Test a complete flow action execution.

import { testFlow } from "@flow-state-dev/testing";

const result = await testFlow({
flow: myFlow,
action: "chat",
input: { message: "hello" },
userId: "testuser",
seed: {
session: {
state: { mode: "chat" },
resources: { plan: { steps: [], status: "draft" } },
},
},
generators: {
"chat-gen": { output: "Hi!" },
},
models: {
"openai/gpt-5.4-mini": { output: "Fallback" },
},
unmockedGeneratorPolicy: "error", // "error" | "passthrough"
});

Generator Mocks

mockGenerator(options)

Create a scripted generator mock.

import { mockGenerator } from "@flow-state-dev/testing";

const mock = mockGenerator({
name: "chat-gen",
output: { response: "Mocked" },
items: [
{ type: "message", role: "assistant", content: [{ type: "text", text: "Mocked" }] },
],
});

createMockModelResolver(options)

Create a mock model resolver for testing.

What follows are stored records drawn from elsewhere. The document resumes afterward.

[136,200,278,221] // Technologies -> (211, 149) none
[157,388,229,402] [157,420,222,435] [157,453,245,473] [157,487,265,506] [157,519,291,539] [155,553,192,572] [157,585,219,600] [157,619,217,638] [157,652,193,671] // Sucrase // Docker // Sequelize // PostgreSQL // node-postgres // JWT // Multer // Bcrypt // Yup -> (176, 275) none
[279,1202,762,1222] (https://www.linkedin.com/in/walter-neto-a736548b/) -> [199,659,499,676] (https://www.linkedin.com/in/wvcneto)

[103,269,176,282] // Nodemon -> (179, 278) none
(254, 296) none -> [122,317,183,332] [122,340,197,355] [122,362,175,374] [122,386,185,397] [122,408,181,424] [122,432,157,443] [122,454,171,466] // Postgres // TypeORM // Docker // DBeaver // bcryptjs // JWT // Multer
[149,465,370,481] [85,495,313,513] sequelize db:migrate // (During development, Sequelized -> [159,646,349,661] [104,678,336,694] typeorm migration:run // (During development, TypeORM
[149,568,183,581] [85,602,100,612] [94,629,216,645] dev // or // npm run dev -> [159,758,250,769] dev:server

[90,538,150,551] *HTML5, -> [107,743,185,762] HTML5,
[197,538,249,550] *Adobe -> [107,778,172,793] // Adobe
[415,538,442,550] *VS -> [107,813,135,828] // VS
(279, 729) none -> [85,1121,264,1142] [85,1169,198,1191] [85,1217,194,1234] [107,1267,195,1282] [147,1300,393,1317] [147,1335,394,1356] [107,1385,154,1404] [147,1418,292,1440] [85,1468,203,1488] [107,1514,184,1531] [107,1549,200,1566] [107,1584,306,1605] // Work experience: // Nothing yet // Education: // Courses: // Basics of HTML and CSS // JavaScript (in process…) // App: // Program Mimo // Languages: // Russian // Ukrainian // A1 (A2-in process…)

import { createMockModelResolver } from "@flow-state-dev/testing";

const resolver = createMockModelResolver({
models: {
"openai/gpt-5.4-mini": { output: "Mock response" },
},
});

Assertion Helpers

testItems(items)

Wrap items for fluent assertions.

import { testItems } from "@flow-state-dev/testing";

const items = testItems(result.items);

items.messages(); // MessageItem[]
items.blockOutputs(); // BlockOutputItem[]
items.ofType("tool_call"); // Items of specific type

snapshotTrace(result)

Generate a trace summary for debugging.

import { snapshotTrace } from "@flow-state-dev/testing";

const trace = snapshotTrace(result);
// Summary of steps, items, and state changes

Context

createTestContext(options?)

Create an isolated runtime context for manual testing.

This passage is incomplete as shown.